Architectural Review redesign by Alexander Boxill



Graphic designers Alexander Boxill have redesigned architecture magazine the Architectural Review, which relaunches this month.


The redesign is the first in 20 years for the magazine, which was founded in 1896.


Here's some text from the AR followed by a design statement from Violetta Boxill of Alexander Boxill:


The AR will launch its redesign in the April issue. With it, we aim to extend the AR's reputation as the most beautiful, inspirational and insightful architecture magazine in the world. It will be the first update of the AR's graphic identity in more than 20 years, carried out by award-winning designer Violetta Boxill in collaboration with the AR's art director Cecilia Lindgren, and edited by new editor-in-chief Kieran Long.


in honour of the architectural review's tremendous legacy we decided to start our redesign journey by looking back through it's archive. visually, it's graphic heyday was under the art direction of william slack so we chose to re-draw/re-configure one of his original mastheads. therefore embracing the past but introducing a contemporary slant by rendering the letterforms as a merged unit. impossible in Slack's day as he used metal type.
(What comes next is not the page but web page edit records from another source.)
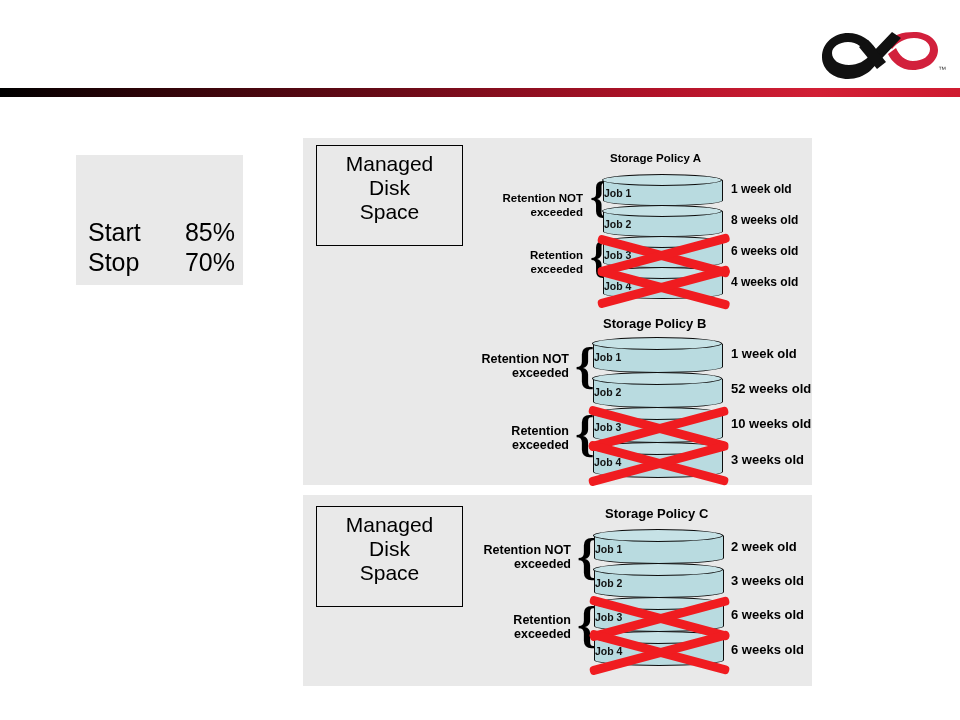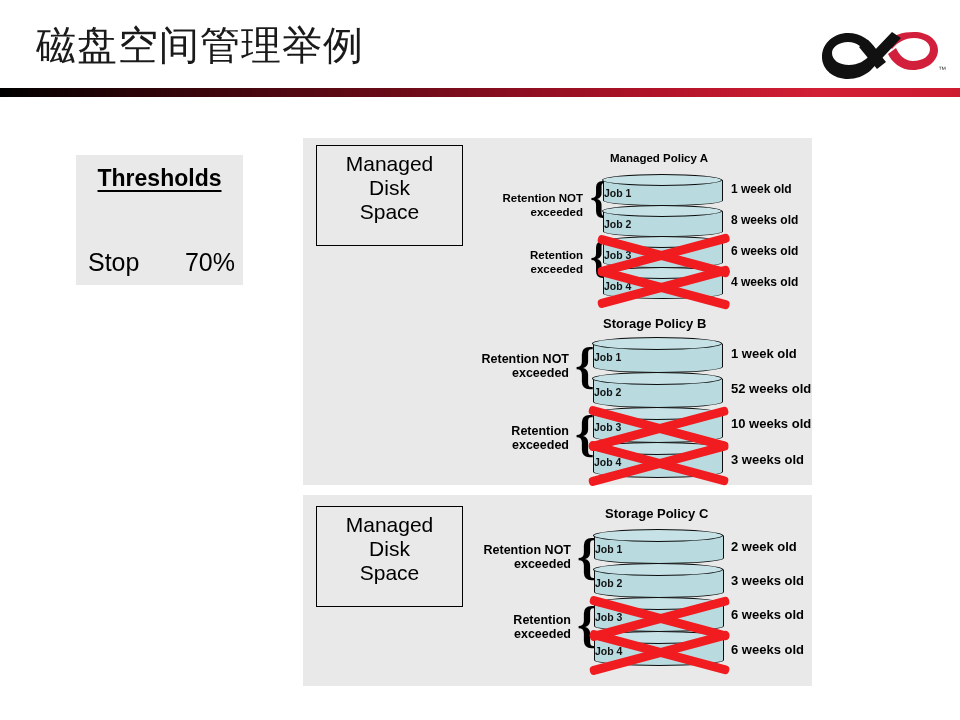"磁盘空间管理举例" div { html: <div>磁盘空间管理举例</div> -> none }
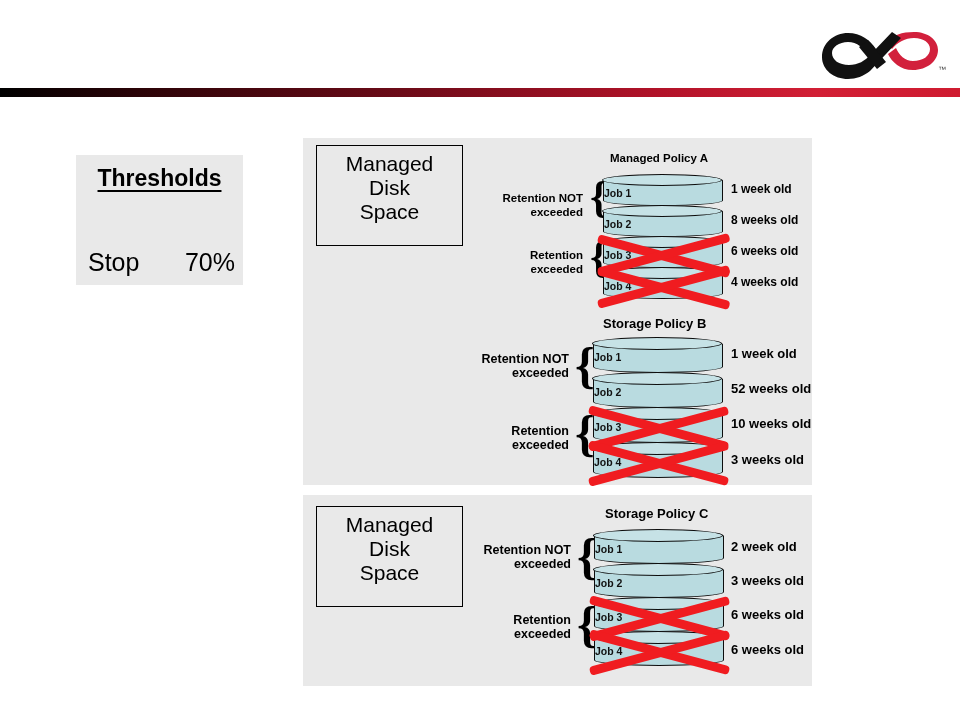"Managed Policy A" div.policy-title { text: Managed -> Storage }
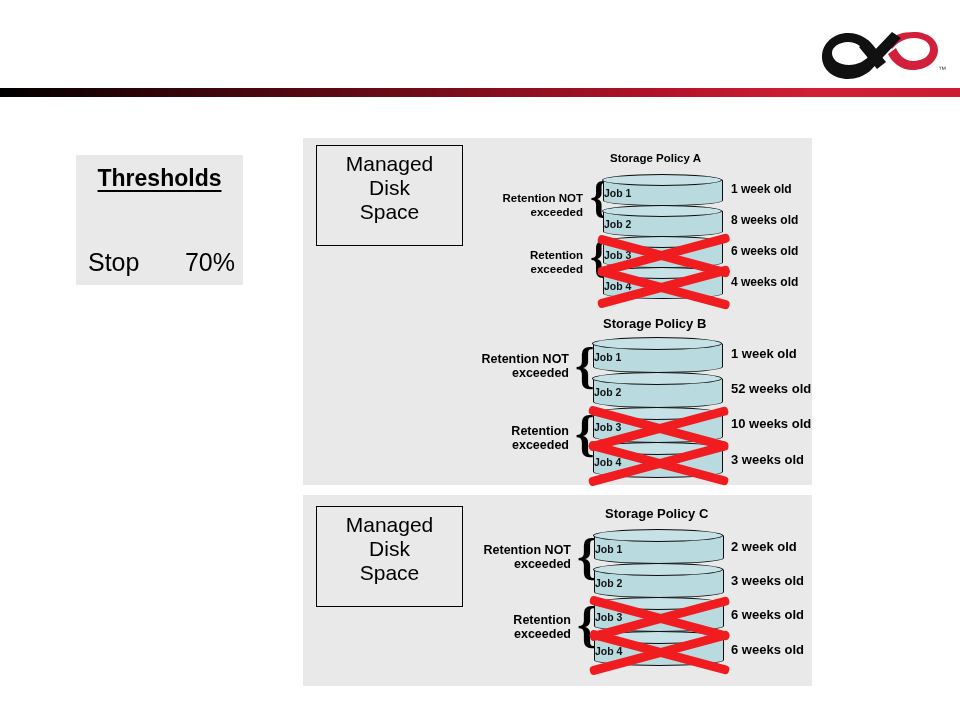"Thresholds" div { html: <div>Thresholds</div> -> none }
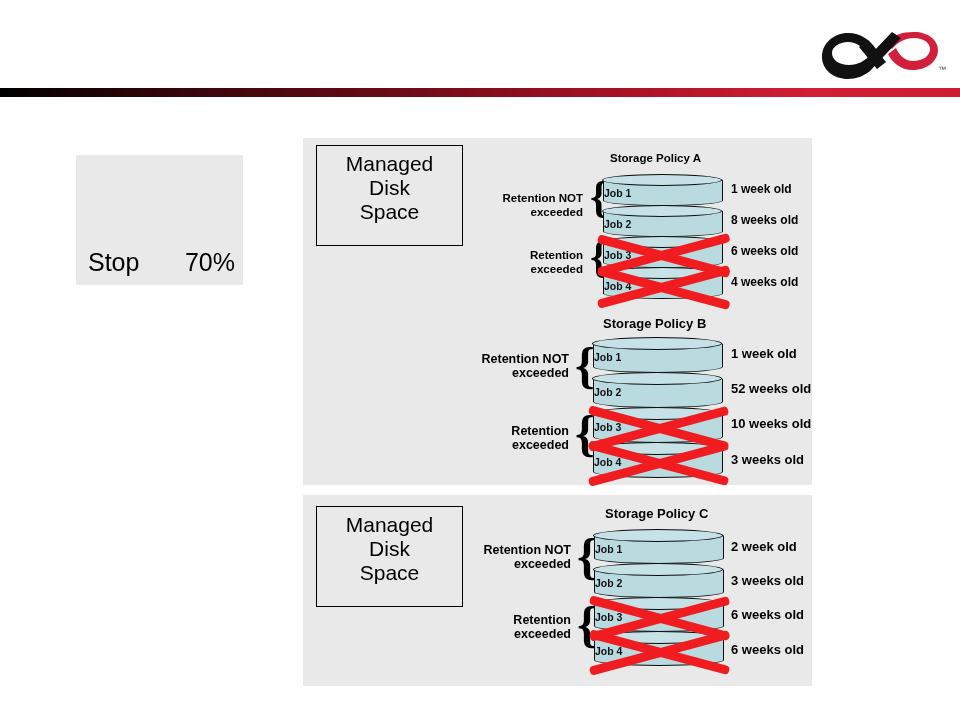"Start" div.threshold-row { html: none -> <div> <span>Start</span> <span>85%</span> </div> }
this concept of resurrecting echoes the editorial with the new editor, kieran long, reintroducing sections by reclaiming the names from previous issues of the same era, (skill, marginalia, id, dr, etc).


the magazine is broken down in to 3 main sections, (view, buildings, marginalia)
view - news/current affairs
buildings - global architectural projects
marginalia - reviews/previews


with occasional reoccurring sections, (such as id, dr, outrage, skill) to add variety to each issue. each section has a mini-brand based on one font but rendered with various patterns/colours to introduce an eclectic nature to the magazine. as the year progresses we hope to play with these mini-brands using different paper stocks, spot colours, etc to surprise the reader.


two fonts, (mercury and t-star), a serif and a sans are used in varying hierarchies, weights and intensities throughout the magazine to bring texture and diversity.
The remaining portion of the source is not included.